妊娠中、何度もこの立ちくらみで悩んでいる方は検診の際医師に相談しましょう。

ゆっくり立ち上がるようにする

一気に立ち上がると血圧が低下し、起立性低血圧が起こりやすくなります。

起立性低血圧を予防する方法として、ゆっくり立ち上がることで立ちくらみが起こりにくくなります。

妊娠中に立ちくらみを予防する薬は?

つわりや体調不良が続くと、食事から鉄分や水分を摂取することは難しいでしょう。

そのような場合は医師に薬を処方してもらったりサプリメントから栄養を補ったりできます。

鉄剤を処方してもらう

貧血や立ちくらみが酷く、日常生活に差し支えている方は医師に相談して薬を処方してもらいましょう。

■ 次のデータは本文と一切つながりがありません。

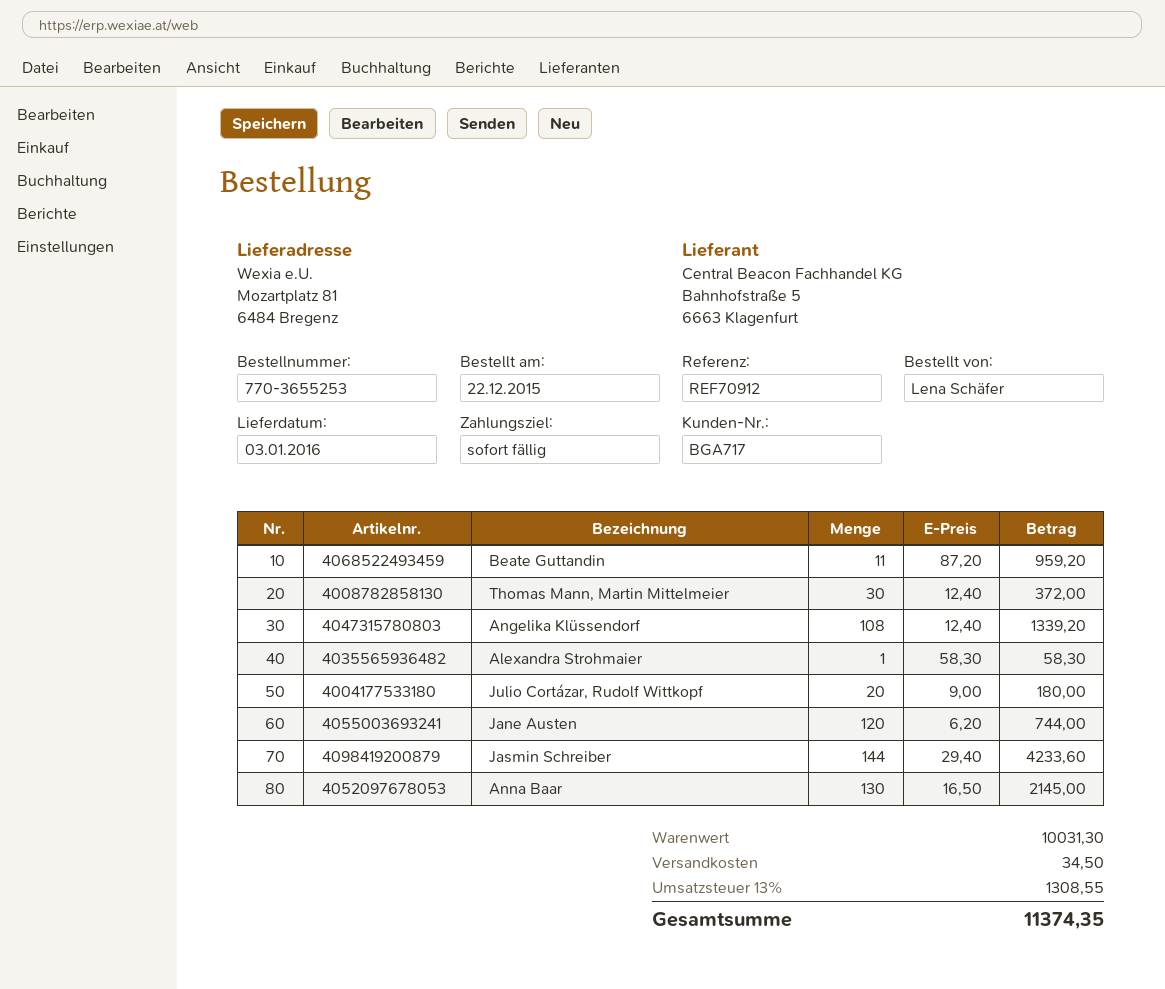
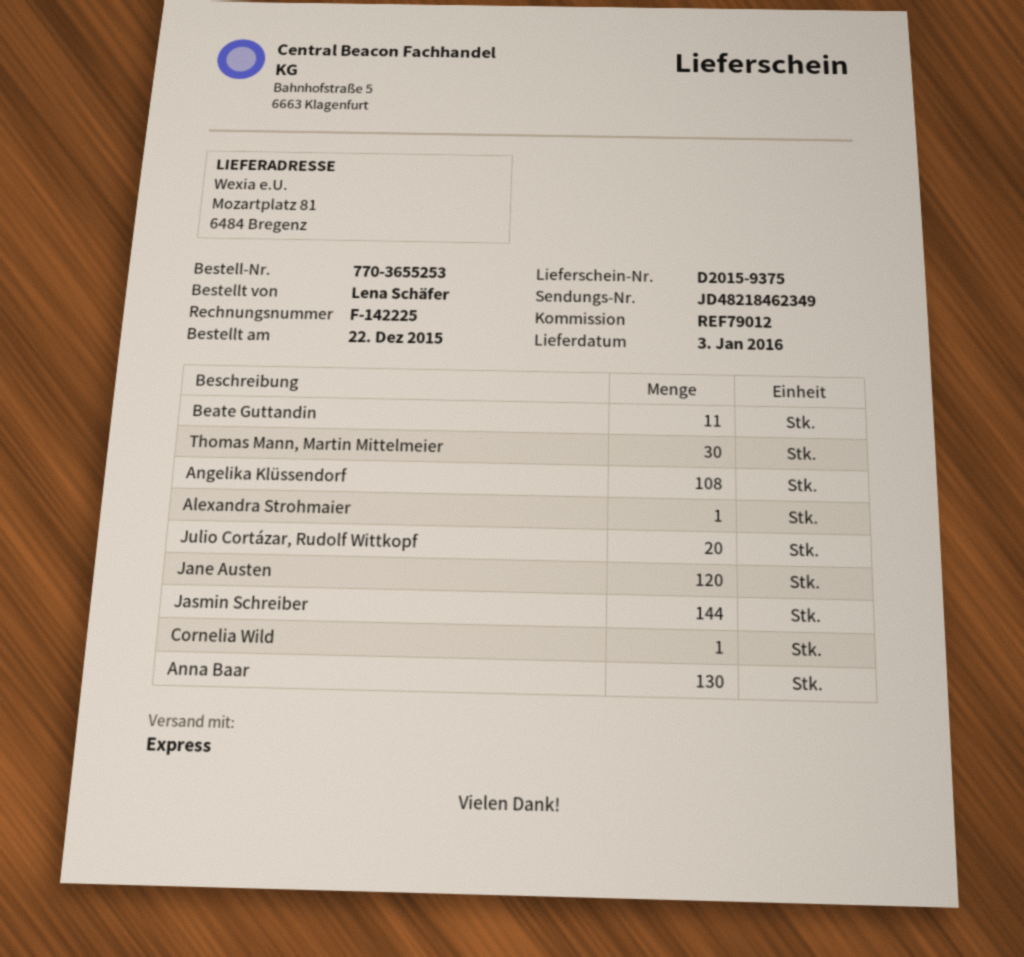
reference: REF70912 -> REF79012
Cornelia Wild: none -> 1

市販の薬は自己判断で服用してしまうと、母体を通して胎児が薬の影響を受ける可能性があるためお勧めできません。

薬を服用する際は、医師に処方してもらった薬を飲むようにしましょう。

まとめ

食事からの栄養摂取が困難な場合、サプリメントで不足した栄養素を補うことができます。薬と違い、飲むタイミングは決まっていないため気になるときに服用できるところがメリットです。

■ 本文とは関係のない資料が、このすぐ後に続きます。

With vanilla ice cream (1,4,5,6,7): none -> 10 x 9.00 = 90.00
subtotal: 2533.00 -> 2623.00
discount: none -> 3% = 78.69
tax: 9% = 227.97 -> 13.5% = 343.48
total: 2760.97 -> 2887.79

ただし、薬と同じく妊娠中は自己判断で服用することはお勧めできません。

医師に相談し、許可が出たサプリメントを服用しましょう。

まとめ 妊娠中に立ちくらみで悩んだら迷わず病院へ

妊娠中は体が胎児を育てるため、ホルモンバランスが変化します。

その影響で、つわりはもちろん立ちくらみや貧血なども起こりやすくなるでしょう。

まずは無理をせず安静に過ごし、食事の栄養バランスを見直すことで立ちくらみや貧血を予防できるでしょう。

体調不良で悩んだら無理をせず、すぐにかかりつけの病院を受診するようにしてください。